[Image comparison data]
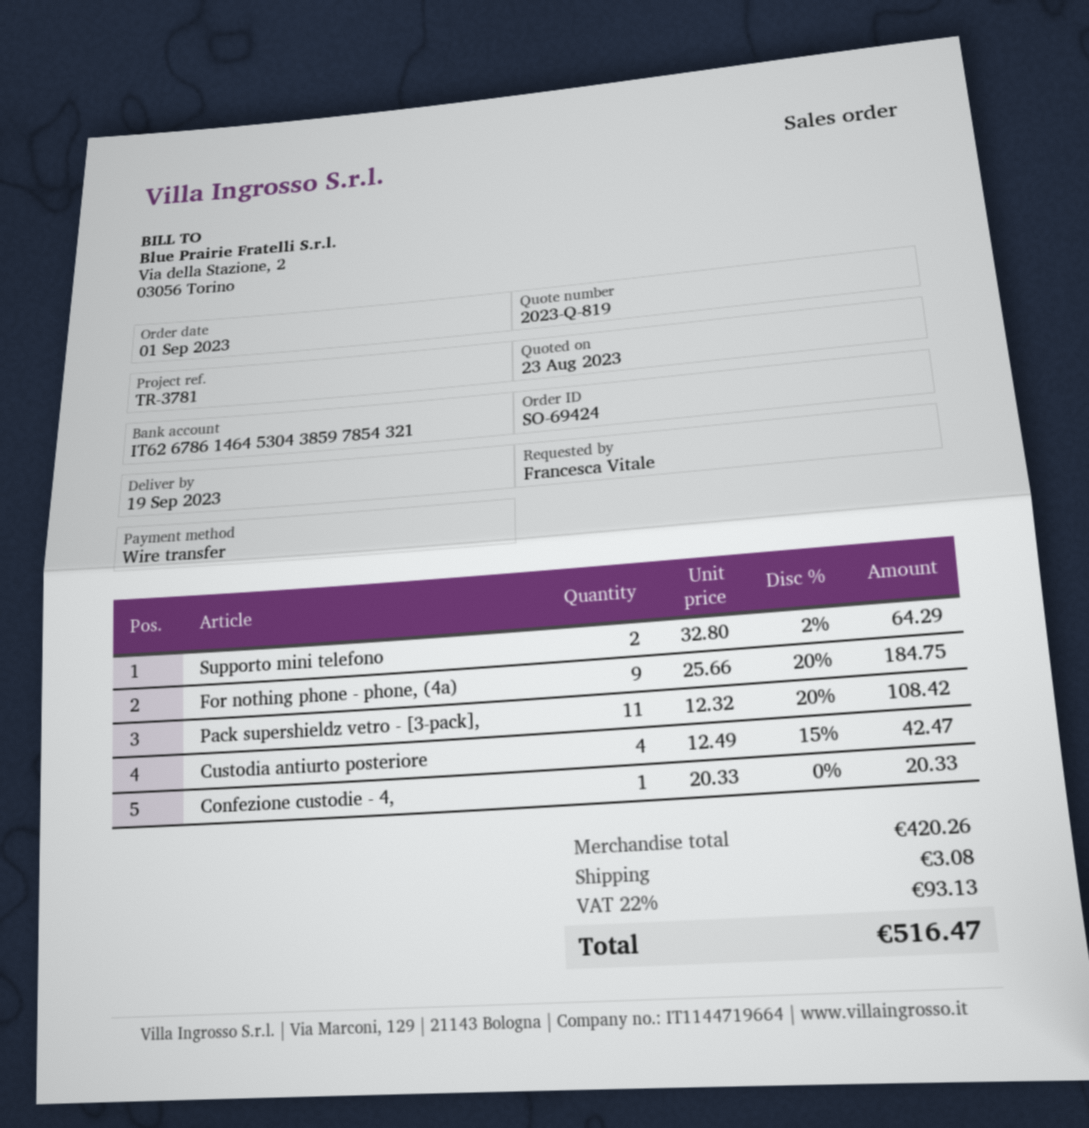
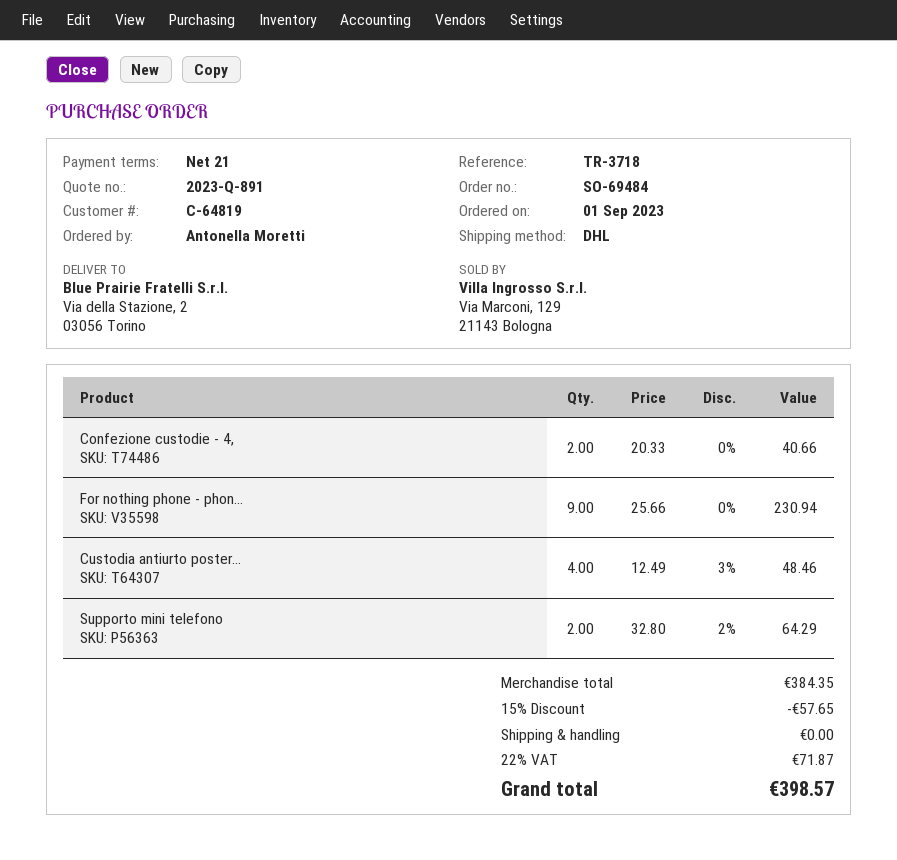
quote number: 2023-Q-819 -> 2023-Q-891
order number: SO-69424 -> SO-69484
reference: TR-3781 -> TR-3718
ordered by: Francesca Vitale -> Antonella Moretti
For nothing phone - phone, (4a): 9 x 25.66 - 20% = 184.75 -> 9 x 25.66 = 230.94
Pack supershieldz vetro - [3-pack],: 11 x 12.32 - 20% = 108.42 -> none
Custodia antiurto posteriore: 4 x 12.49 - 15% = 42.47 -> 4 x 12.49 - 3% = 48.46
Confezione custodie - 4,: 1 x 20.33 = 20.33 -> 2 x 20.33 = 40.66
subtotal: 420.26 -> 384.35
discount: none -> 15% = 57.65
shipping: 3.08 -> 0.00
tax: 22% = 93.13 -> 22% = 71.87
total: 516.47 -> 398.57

### DESCRIPTION OF THE TASK:
A word-for-word copy of the records is needed, with no pictures carried over.

### RESULT OF THIS EXERCISE:
quote number: 2023-Q-819 -> 2023-Q-891
order number: SO-69424 -> SO-69484
reference: TR-3781 -> TR-3718
ordered by: Francesca Vitale -> Antonella Moretti
For nothing phone - phone, (4a): 9 x 25.66 - 20% = 184.75 -> 9 x 25.66 = 230.94
Pack supershieldz vetro - [3-pack],: 11 x 12.32 - 20% = 108.42 -> none
Custodia antiurto posteriore: 4 x 12.49 - 15% = 42.47 -> 4 x 12.49 - 3% = 48.46
Confezione custodie - 4,: 1 x 20.33 = 20.33 -> 2 x 20.33 = 40.66
subtotal: 420.26 -> 384.35
discount: none -> 15% = 57.65
shipping: 3.08 -> 0.00
tax: 22% = 93.13 -> 22% = 71.87
total: 516.47 -> 398.57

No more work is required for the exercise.